RECORDED DATA:
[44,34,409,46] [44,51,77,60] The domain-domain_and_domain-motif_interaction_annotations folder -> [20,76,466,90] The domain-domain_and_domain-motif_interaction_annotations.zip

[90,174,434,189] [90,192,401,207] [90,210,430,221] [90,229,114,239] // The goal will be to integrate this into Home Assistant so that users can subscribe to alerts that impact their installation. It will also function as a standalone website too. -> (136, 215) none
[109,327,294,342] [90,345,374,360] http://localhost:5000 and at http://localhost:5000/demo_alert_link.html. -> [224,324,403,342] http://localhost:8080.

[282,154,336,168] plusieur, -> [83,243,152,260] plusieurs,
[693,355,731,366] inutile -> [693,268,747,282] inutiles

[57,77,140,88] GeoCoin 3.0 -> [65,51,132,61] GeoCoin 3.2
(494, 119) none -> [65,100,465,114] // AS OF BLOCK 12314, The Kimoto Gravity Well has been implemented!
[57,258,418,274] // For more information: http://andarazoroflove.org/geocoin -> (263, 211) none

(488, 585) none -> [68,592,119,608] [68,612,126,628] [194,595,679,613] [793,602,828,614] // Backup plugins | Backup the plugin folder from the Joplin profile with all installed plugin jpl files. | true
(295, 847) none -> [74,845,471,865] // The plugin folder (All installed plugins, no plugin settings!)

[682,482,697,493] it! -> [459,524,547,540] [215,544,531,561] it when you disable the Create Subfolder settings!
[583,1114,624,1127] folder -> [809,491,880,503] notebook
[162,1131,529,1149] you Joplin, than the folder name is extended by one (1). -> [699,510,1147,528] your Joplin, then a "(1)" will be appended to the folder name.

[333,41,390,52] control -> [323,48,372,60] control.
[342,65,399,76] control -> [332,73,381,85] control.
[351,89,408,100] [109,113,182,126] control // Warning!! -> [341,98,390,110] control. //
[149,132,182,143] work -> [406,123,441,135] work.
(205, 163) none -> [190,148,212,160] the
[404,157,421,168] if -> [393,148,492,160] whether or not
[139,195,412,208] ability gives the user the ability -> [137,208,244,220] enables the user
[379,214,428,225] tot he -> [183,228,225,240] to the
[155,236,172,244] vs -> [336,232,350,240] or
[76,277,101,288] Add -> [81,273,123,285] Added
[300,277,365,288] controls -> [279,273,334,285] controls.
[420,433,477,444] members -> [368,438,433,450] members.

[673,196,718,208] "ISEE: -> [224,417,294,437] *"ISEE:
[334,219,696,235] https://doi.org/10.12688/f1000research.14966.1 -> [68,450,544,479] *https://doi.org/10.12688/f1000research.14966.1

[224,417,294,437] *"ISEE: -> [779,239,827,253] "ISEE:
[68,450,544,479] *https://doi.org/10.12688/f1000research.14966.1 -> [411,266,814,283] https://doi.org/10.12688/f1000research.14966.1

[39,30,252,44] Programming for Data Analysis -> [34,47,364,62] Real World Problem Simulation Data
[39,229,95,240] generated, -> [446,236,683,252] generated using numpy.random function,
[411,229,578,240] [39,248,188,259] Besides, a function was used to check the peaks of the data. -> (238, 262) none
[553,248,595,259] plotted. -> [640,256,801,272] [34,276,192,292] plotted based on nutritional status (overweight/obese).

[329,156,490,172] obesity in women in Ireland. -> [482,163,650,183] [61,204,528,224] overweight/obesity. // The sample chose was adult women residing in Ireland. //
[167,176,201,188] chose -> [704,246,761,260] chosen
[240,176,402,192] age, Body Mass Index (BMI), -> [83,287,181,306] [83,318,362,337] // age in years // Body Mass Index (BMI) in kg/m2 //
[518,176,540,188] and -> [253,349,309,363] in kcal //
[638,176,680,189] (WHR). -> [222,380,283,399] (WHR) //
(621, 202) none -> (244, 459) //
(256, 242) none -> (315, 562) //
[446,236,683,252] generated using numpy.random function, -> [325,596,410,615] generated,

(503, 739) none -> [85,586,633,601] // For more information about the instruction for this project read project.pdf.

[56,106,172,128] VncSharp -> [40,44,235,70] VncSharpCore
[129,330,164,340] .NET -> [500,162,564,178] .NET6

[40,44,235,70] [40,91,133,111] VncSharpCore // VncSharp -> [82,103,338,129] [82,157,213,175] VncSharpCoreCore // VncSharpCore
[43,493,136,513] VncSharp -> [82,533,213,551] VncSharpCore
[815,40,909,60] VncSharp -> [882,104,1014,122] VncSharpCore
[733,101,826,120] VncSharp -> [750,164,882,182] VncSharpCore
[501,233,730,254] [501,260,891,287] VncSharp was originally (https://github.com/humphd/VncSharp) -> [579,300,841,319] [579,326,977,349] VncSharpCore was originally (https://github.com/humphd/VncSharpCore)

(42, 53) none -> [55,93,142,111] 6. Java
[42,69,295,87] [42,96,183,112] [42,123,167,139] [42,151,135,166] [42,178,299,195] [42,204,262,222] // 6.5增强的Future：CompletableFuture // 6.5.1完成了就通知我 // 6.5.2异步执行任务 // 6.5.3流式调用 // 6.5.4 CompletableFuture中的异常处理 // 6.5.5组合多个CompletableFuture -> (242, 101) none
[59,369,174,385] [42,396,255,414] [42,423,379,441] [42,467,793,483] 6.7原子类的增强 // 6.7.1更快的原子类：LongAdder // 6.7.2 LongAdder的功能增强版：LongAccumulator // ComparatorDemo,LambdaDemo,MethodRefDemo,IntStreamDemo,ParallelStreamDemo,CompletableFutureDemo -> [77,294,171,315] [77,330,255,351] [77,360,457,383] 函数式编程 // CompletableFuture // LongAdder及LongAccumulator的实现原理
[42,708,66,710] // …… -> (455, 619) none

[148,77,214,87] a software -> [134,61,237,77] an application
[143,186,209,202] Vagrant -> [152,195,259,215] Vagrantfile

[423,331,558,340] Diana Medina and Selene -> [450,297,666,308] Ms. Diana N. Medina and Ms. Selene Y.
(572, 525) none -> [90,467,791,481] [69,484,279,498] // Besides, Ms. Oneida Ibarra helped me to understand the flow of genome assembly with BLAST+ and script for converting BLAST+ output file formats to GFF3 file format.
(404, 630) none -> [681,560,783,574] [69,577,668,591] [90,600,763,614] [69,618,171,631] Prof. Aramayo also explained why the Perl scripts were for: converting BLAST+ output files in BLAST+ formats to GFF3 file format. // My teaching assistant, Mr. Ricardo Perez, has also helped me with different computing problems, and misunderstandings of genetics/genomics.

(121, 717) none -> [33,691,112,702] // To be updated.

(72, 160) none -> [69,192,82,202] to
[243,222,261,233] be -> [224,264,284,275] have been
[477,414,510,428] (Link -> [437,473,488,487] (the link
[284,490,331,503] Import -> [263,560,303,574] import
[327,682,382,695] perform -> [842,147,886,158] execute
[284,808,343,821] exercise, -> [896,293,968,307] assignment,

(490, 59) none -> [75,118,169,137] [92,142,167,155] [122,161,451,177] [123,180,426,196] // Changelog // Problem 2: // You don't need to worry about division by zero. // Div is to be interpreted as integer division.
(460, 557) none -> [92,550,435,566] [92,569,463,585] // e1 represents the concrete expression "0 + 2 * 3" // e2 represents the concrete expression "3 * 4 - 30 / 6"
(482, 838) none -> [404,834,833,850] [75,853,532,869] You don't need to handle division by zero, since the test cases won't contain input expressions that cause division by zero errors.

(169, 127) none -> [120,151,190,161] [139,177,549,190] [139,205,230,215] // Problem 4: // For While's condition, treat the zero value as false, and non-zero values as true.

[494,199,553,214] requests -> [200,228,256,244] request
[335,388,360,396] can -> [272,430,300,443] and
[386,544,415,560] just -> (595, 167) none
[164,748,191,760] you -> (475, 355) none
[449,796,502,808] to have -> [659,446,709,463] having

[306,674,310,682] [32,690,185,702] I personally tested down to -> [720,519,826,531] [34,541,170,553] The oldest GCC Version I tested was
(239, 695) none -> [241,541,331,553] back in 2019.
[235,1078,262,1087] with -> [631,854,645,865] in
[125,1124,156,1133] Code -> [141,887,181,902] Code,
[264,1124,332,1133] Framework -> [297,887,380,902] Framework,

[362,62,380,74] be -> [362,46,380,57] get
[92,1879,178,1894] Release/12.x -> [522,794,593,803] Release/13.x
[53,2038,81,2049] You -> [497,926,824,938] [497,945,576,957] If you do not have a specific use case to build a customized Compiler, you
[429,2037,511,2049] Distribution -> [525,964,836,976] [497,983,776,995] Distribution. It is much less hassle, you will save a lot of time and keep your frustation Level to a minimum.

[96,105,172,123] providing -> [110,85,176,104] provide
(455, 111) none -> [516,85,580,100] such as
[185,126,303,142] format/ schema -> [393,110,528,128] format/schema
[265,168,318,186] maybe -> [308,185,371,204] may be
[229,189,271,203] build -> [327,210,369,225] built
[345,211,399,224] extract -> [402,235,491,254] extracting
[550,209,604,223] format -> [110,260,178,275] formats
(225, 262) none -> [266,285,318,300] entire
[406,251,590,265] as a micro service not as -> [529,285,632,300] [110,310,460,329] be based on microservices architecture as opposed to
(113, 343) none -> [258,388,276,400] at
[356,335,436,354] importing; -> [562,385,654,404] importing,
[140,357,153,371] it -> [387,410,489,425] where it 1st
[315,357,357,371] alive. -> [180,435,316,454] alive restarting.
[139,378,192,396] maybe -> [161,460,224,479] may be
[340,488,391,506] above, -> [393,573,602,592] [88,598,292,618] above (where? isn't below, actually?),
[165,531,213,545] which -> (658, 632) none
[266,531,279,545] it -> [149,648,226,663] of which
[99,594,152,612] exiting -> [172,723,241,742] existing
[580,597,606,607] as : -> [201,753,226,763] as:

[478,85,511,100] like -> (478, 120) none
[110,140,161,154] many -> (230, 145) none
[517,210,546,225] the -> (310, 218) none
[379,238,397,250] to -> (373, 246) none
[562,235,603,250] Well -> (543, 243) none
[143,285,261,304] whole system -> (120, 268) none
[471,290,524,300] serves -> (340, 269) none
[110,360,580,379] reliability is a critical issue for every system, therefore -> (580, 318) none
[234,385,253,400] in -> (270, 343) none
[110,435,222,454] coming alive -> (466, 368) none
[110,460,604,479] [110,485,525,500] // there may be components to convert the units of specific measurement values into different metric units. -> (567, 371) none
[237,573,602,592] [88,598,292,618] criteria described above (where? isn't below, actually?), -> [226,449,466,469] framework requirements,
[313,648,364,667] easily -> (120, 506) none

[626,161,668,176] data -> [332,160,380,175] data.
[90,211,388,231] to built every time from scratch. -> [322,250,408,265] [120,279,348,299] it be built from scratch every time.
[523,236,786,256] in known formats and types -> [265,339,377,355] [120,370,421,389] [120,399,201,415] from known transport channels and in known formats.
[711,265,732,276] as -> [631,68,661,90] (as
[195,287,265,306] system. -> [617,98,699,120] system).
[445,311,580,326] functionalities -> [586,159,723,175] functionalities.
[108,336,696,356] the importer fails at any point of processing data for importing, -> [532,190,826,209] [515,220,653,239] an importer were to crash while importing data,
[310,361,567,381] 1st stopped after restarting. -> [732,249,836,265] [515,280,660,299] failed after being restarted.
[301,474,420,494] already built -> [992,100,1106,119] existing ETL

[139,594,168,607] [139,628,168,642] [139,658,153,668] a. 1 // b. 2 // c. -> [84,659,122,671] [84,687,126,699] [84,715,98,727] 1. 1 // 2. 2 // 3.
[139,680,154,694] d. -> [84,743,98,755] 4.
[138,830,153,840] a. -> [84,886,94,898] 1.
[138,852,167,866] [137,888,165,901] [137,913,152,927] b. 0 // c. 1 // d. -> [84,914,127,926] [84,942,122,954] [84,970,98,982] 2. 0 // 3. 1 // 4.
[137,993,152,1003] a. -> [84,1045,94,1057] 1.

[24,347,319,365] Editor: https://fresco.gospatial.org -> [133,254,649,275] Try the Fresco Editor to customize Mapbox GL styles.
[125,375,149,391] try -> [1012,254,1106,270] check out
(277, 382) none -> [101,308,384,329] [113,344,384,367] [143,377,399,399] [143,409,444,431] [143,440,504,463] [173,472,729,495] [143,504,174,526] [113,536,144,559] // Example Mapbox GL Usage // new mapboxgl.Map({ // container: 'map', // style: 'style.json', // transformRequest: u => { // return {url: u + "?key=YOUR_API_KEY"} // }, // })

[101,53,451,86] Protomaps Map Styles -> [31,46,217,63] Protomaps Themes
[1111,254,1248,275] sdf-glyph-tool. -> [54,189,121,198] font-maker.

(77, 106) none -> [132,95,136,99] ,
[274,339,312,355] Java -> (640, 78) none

EXERCISE DIRECTIONS:
For this exercise, repeat exactly the lines of the data above from the one with "[195,287,265,306] system. ->" down to the one with "[445,311,580,326] functionalities ->", both end lines included.

TASK ANSWER:
[195,287,265,306] system. -> [617,98,699,120] system).
[445,311,580,326] functionalities -> [586,159,723,175] functionalities.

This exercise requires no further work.